CINCINNATI — The Sixth Circuit Court of Appeals upheld state bans on same-sex “marriage” in Kentucky, Michigan, Ohio and Tennessee on Thursday, reversing a year-long trend in the federal courts to strike down such state restrictions as being unconstitutional.
“A dose of humility makes us hesitant to condemn as unconstitutionally irrational a view of marriage shared not long ago by every society in the world, shared by most, if not all, of our ancestors, and shared still today by a significant number of the States,” wrote Judge Jeffrey Sutton, appointed to the bench by George W. Bush, on behalf of the majority.
“No one here claims that the states’ original definition of marriage was unconstitutional when enacted. The plaintiffs’ claim is that the states have acted irrationally in standing by the traditional definition in the face of changing social mores,” he continued. “[But] how can we say that the voters acted irrationally for sticking with the seen benefits of thousands of years of adherence to the traditional definition of marriage in the face of one year of experience with a new definition of marriage?”
Sutton also rebuffed claims that homosexual relationships were entitled to be recognized as marriages simply because they have feelings for each other.
“Their definition does too much because it fails to account for the reality that no State in the country requires couples, whether gay or straight, to be in love,” he said. “Their definition does too little because it fails to account for plural marriages, where there is no reason to think that three or four adults, whether gay, bisexual, or straight, lack the capacity to share love, affection, and commitment, or for that matter lack the capacity to be capable (and more plentiful) parents to boot.”
“If it is constitutionally irrational to stand by the man-woman definition of marriage, it must be constitutionally irrational to stand by the monogamous definition of marriage,” Sutton asserted. “[But] the predicament does not end there. No state is free of marriage policies that go too far in some directions and not far enough in others, making all of them vulnerable…”

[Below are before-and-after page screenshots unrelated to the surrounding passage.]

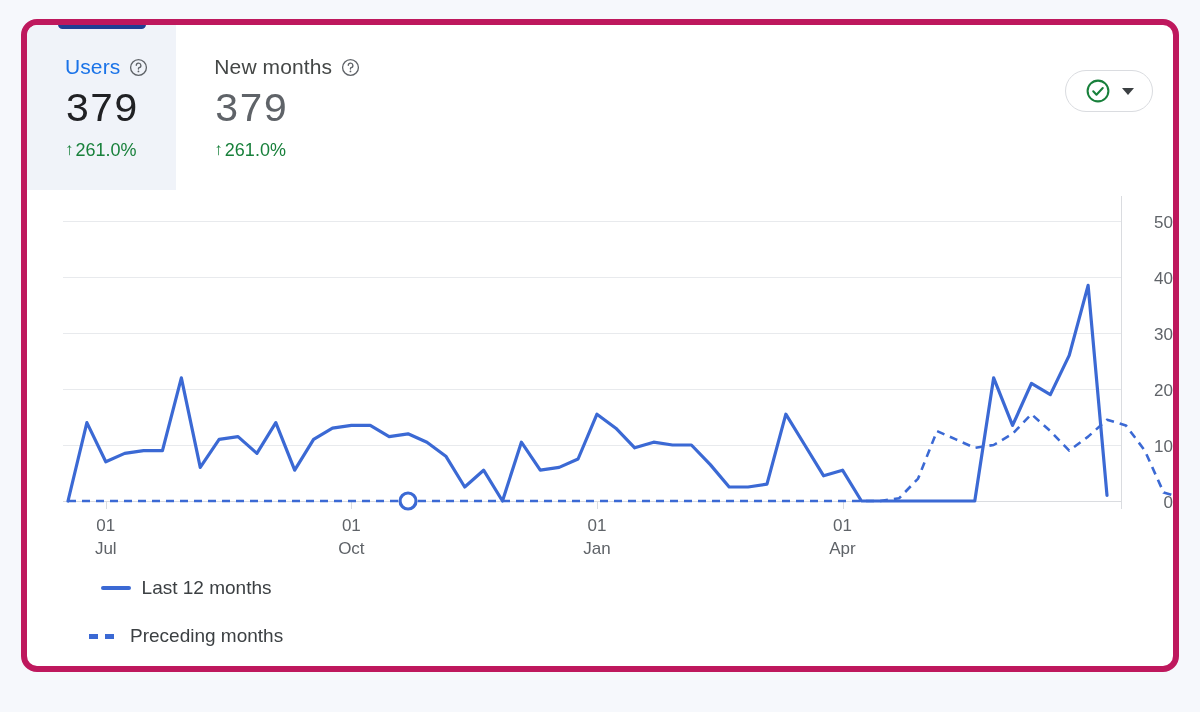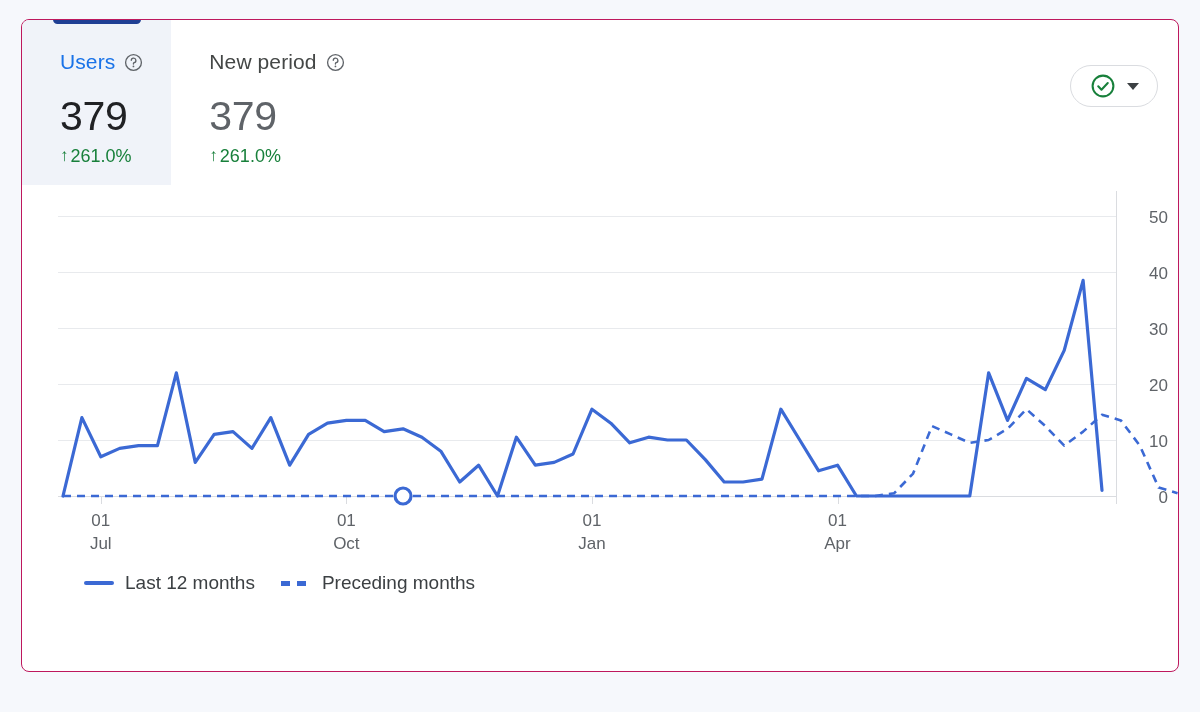"Users" #card { border: 1px solid #be185d -> 6px solid #be185d; border-radius: 8px -> 16px }
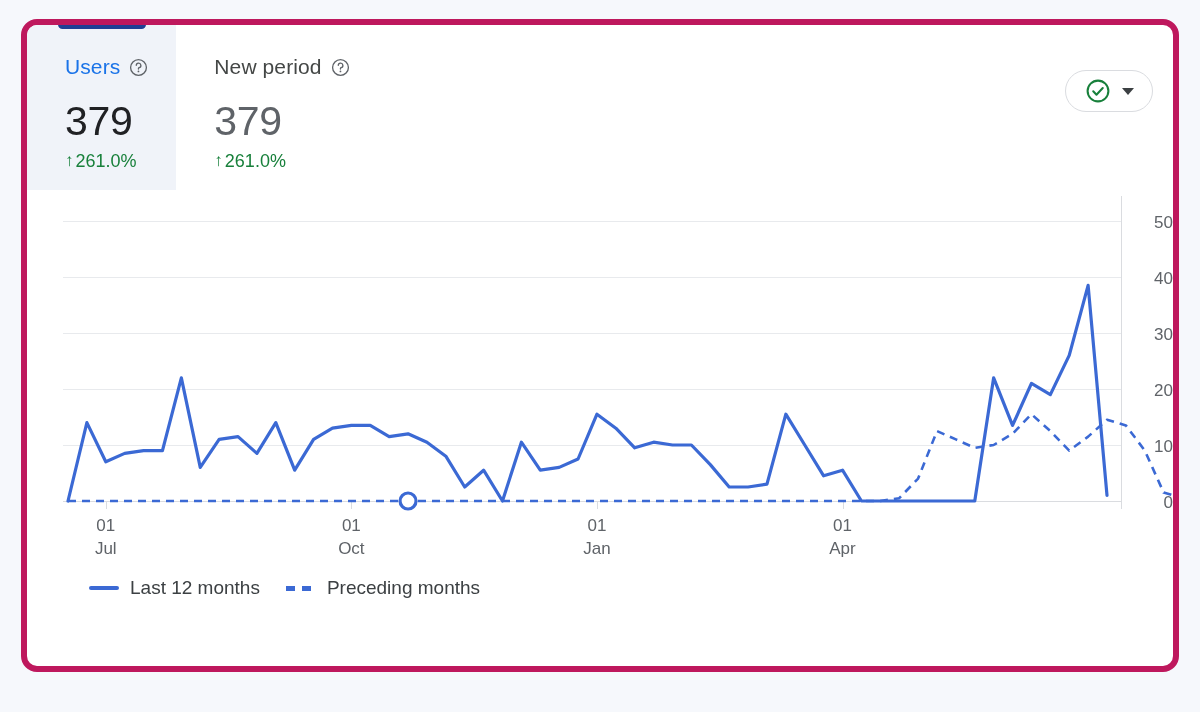"New period" span.metric-title { text: period -> months }
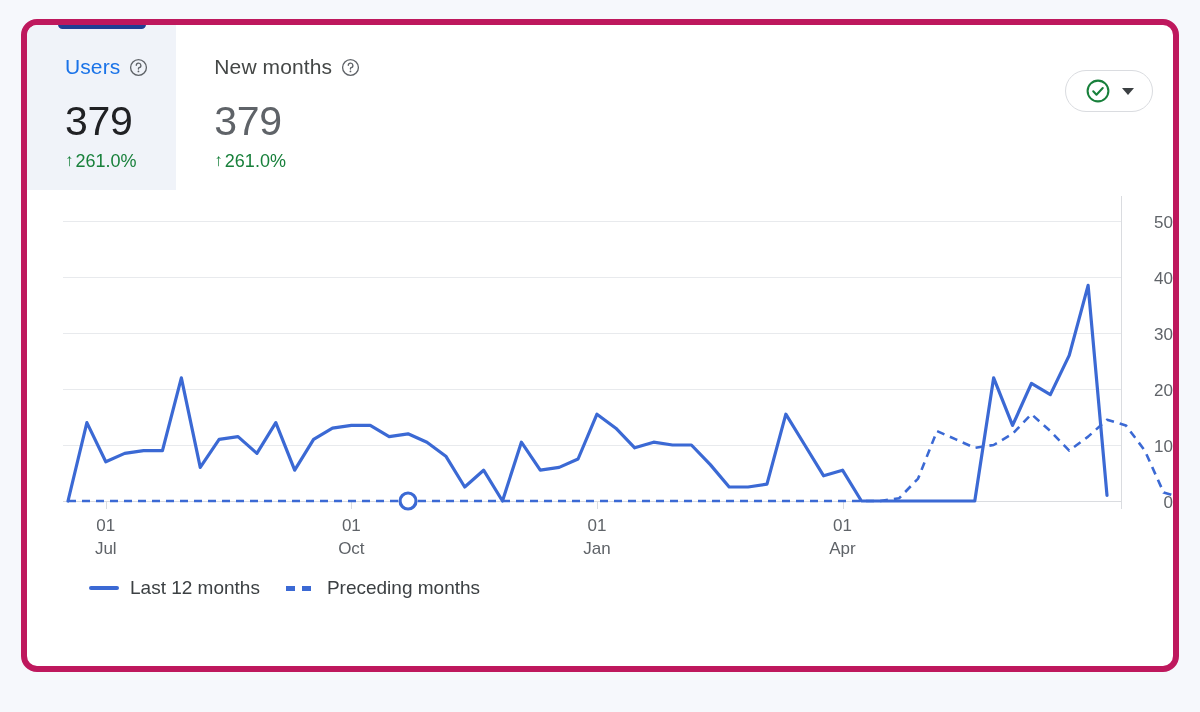"379" .metric-value { font-family: none -> Liberation Mono, monospace; margin-top: 18px -> 7px }
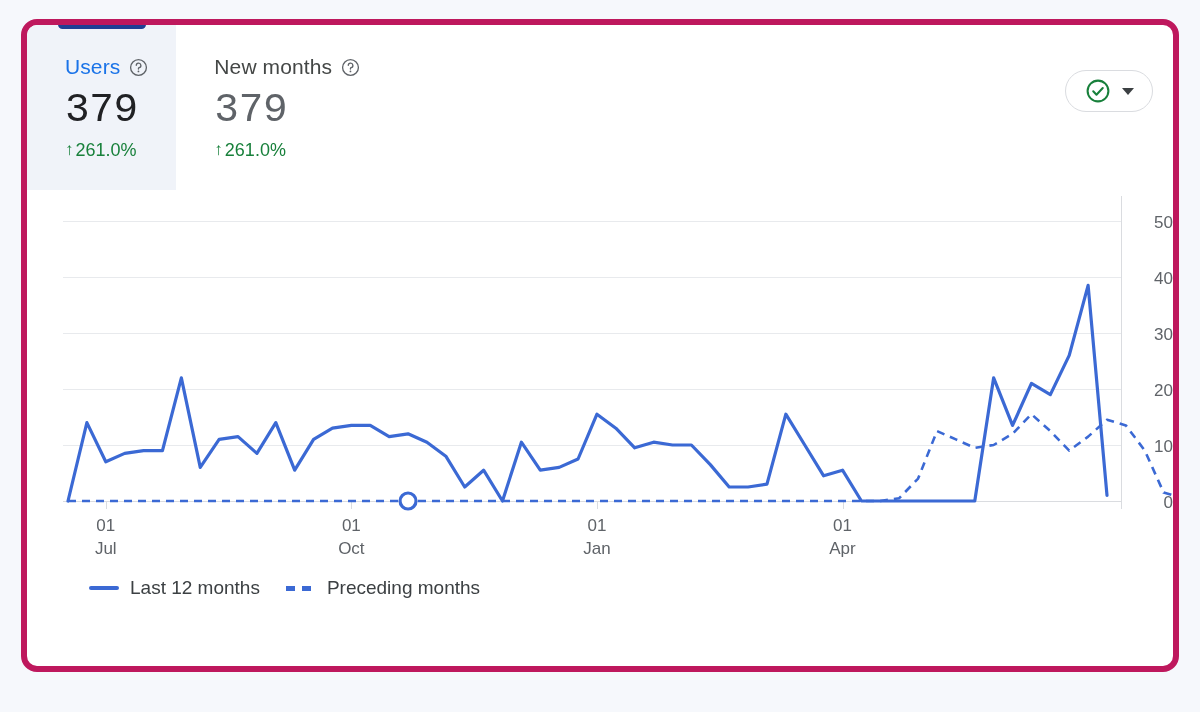"Last 12 months" #legend { flex-direction: none -> column }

The circuit judge was joined by Judge Deborah Cook in his opinion, also nominated by Bush. Judge Martha Daughtrey was the sole dissenter, rejecting her colleagues contentions that the courts should stay out of the institution of marriage.
“If we in the judiciary do not have the authority, and indeed the responsibility to right fundamental wrongs left excused by a a majority of the electorate, our whole intricate, constitutional system of checks and balances …. prove to be nothing but shams,” she wrote.
The matter is now expected to be appealed to the U.S. Supreme Court. Although the court declined to hear several same-sex “marriage” cases this year following a string of lower court decisions declaring state amendments as running afoul to the federal Constitution, some believe that the nine justices may agree to consider the matter next year.